— PROBLEM REQUIREMENTS —
Reproduce exactly the lines from the line containing "[621,85,731,102] Configuration 이" through the end of the records below, including both ends, and nothing else.

___ DATA LISTING

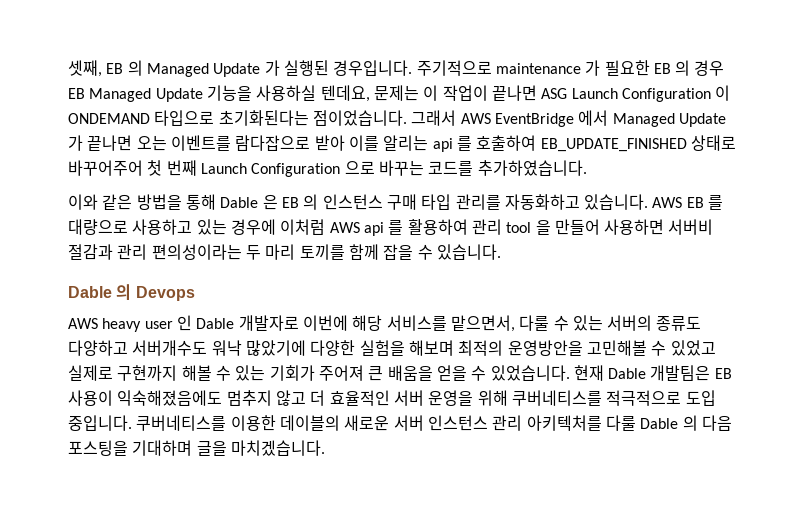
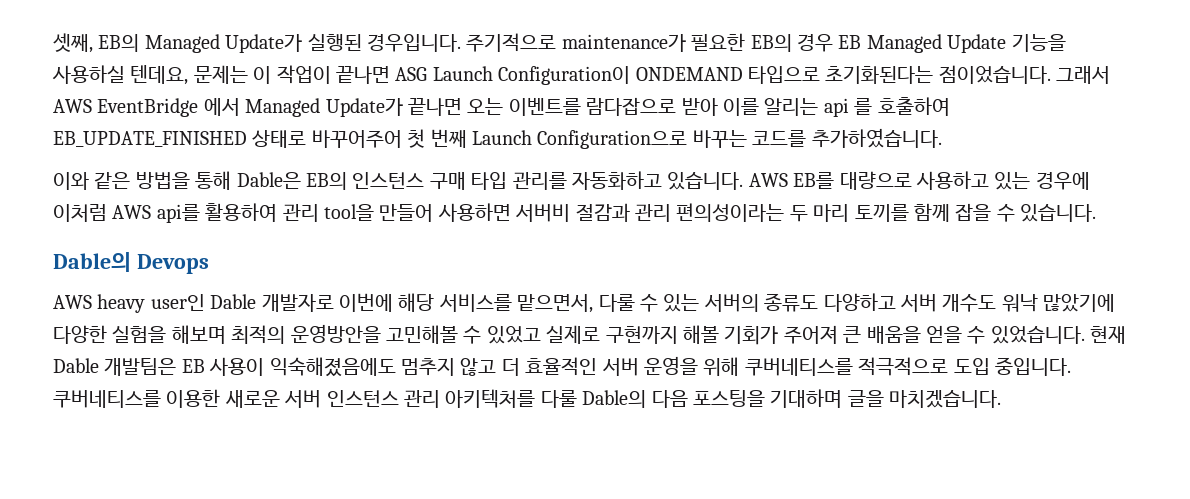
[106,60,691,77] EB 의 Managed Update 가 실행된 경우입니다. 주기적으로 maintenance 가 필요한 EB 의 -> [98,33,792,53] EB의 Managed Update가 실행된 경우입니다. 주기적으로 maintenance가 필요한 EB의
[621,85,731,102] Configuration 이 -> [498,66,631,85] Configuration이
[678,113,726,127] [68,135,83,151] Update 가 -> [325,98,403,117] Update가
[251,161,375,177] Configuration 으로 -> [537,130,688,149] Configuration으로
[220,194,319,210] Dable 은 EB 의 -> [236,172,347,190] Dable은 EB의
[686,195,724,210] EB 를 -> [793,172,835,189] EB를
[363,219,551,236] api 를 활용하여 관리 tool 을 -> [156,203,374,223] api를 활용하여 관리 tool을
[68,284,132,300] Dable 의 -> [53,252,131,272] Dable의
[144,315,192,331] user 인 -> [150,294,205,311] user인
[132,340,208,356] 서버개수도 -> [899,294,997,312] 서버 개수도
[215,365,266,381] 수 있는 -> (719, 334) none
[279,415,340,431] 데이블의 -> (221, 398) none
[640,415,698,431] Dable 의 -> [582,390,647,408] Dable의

______

— RESPONSE BELOW —
[621,85,731,102] Configuration 이 -> [498,66,631,85] Configuration이
[678,113,726,127] [68,135,83,151] Update 가 -> [325,98,403,117] Update가
[251,161,375,177] Configuration 으로 -> [537,130,688,149] Configuration으로
[220,194,319,210] Dable 은 EB 의 -> [236,172,347,190] Dable은 EB의
[686,195,724,210] EB 를 -> [793,172,835,189] EB를
[363,219,551,236] api 를 활용하여 관리 tool 을 -> [156,203,374,223] api를 활용하여 관리 tool을
[68,284,132,300] Dable 의 -> [53,252,131,272] Dable의
[144,315,192,331] user 인 -> [150,294,205,311] user인
[132,340,208,356] 서버개수도 -> [899,294,997,312] 서버 개수도
[215,365,266,381] 수 있는 -> (719, 334) none
[279,415,340,431] 데이블의 -> (221, 398) none
[640,415,698,431] Dable 의 -> [582,390,647,408] Dable의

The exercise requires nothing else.